Wasserman Schultz, who is Jewish and represents a heavily Jewish congressional district, was not done.

She later accused Kennedy of flirting with antisemitic “blood libel” conspiracy theories and downplaying the persecution of Jews in history by repeatedly comparing the Holocaust to the alleged persecution of people who question vaccines and Covid social distancing.

“If this were a slip of the tongue or a one-off, we would all move on. But this is a deeply disturbing pattern,” Wasserman Schultz said, reeling off at least a half-dozen examples. “My own children have been the target of antisemites online. You fan those flames.”

Kennedy strongly denied having made the comments Wasserman Schultz cited, even though some of them — including his latest comments as reported by the New York Post — were captured on video. He accused Wasserman Schultz and their fellow Democrats of “slandering me.”

"Virtually every statement you made about me is false," Kennedy said. "My views are constantly misrepresented."

Other Republican witnesses included conservative journalists involved in publishing stories about Hunter Biden’s laptop, which were initially hidden by major social media platforms over questions about the veracity and origins of the salacious contents of the hard drive later confirmed to belong to the president’s son.

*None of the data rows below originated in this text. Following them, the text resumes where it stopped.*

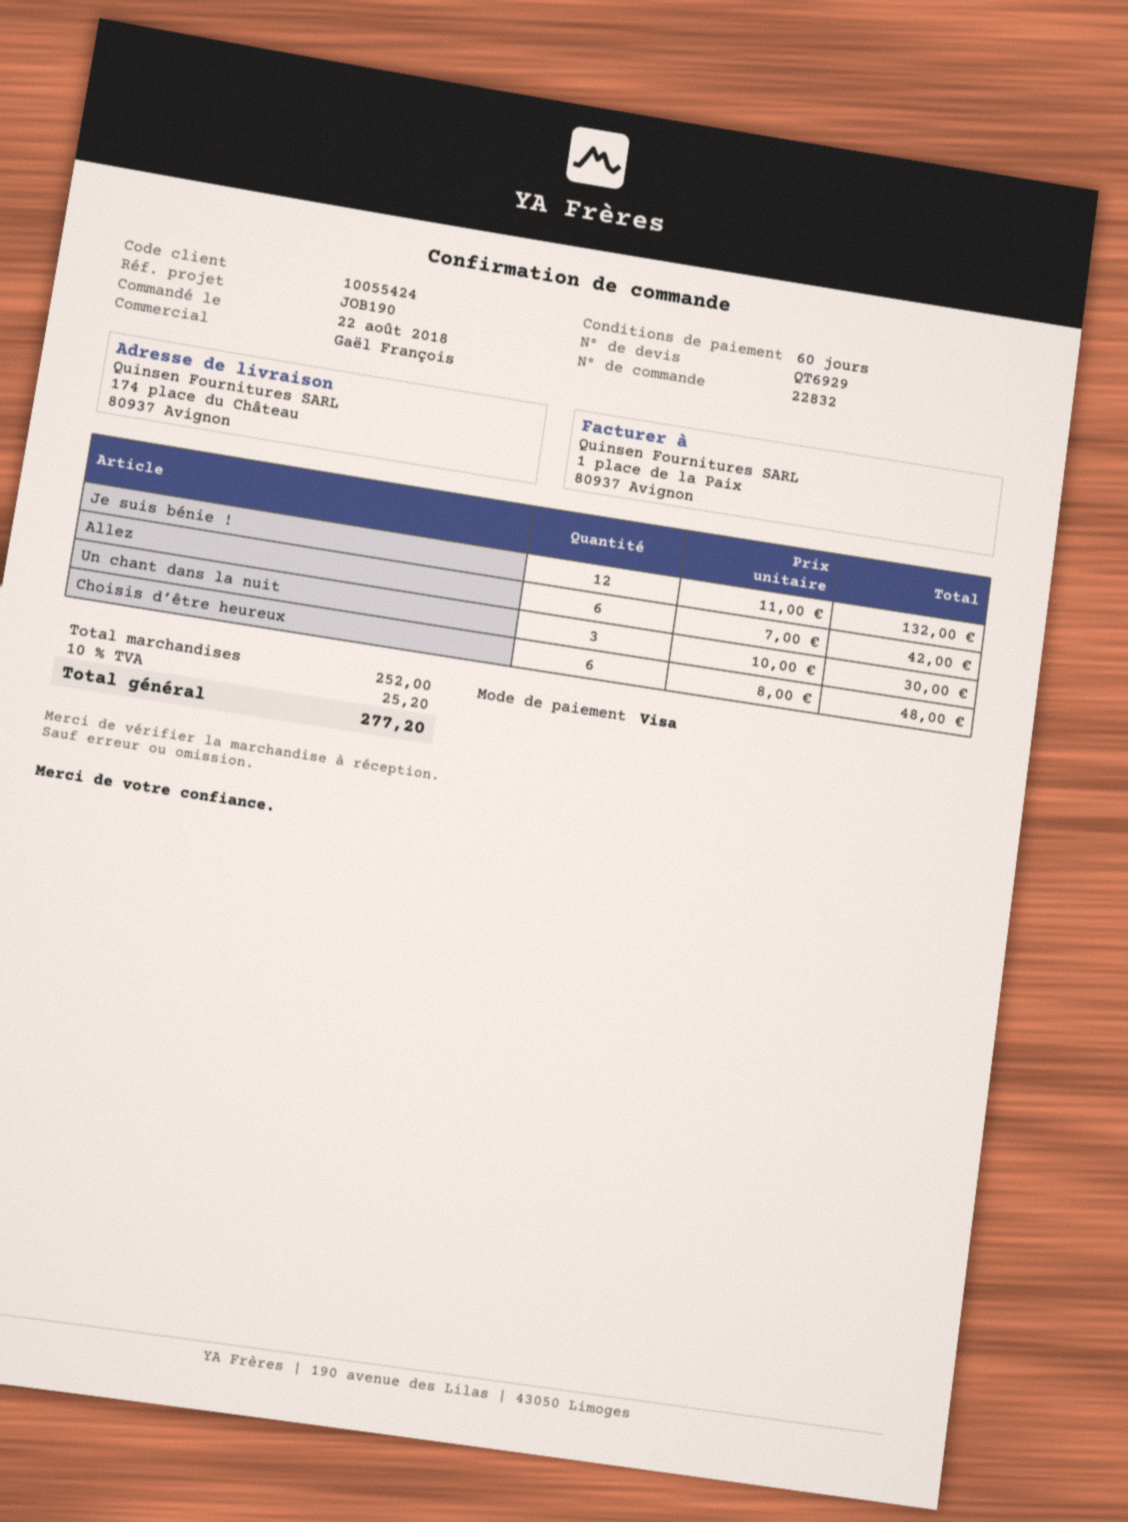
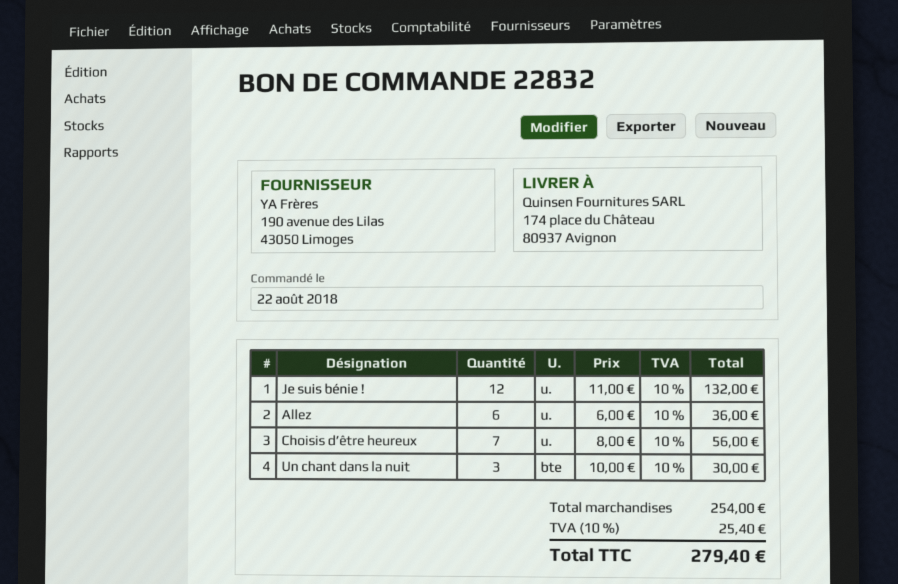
Allez: 6 x 7.00 = 42.00 -> 6 x 6.00 = 36.00
Choisis d’être heureux: 6 x 8.00 = 48.00 -> 7 x 8.00 = 56.00
subtotal: 252.00 -> 254.00
tax: 10% = 25.20 -> 10% = 25.40
total: 277.20 -> 279.40

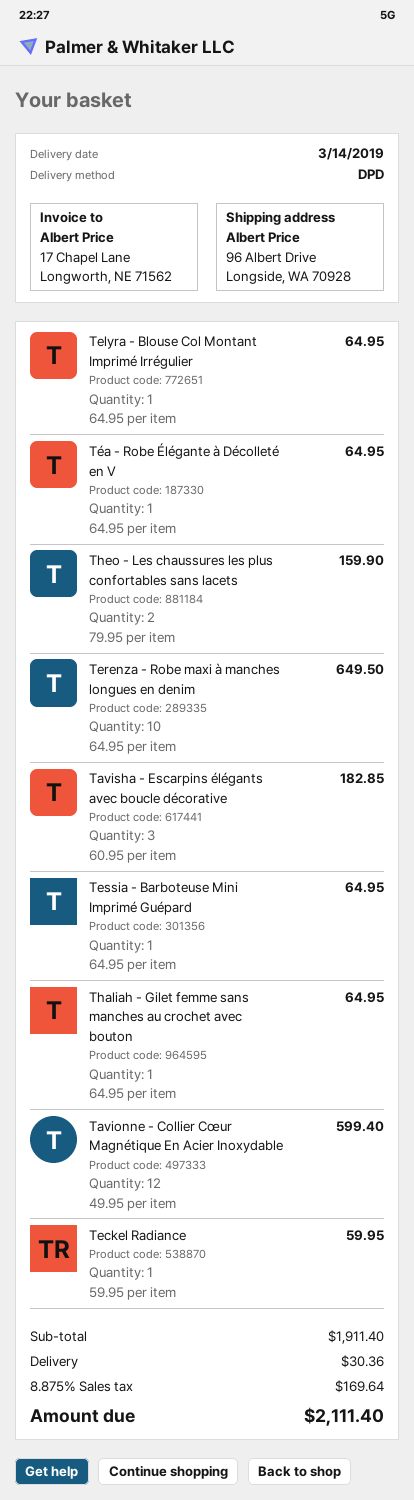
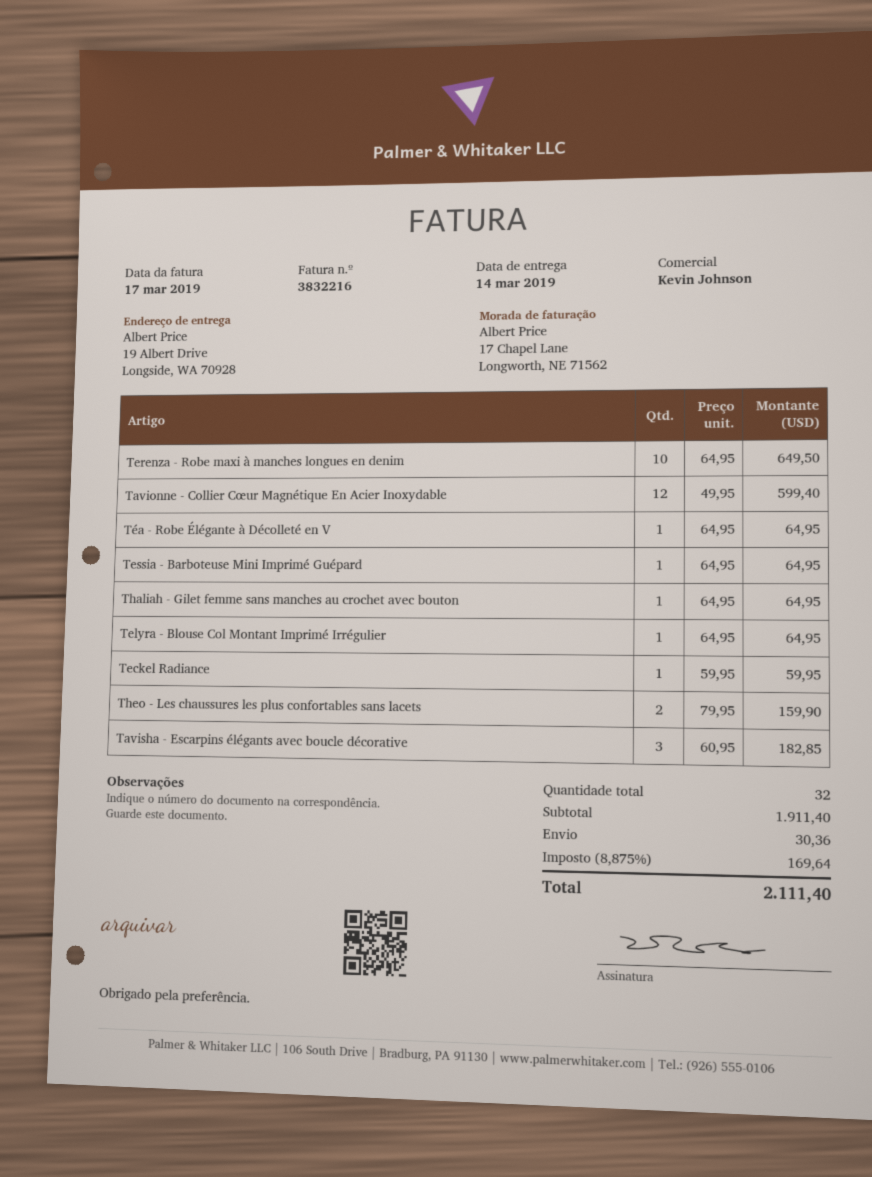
ship to: 96 Albert Drive, Longside, WA 70928 -> 19 Albert Drive, Longside, WA 70928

"It's a free country. You absolutely have the right to say what you believe. But you do not have the right to a platform,” Plaskett said in her opening remarks. “Even given what they know about Mr. Kennedy’s hateful, evidence-free rhetoric ... [Republicans] gave him a platform.”

“They have co-signed on to an idiotic, bigoted messaging,” she said of Republicans’ embrace of the Democratic presidential candidate. “They want to promote conspiracy theories because they think that’s the only way their candidate can win.”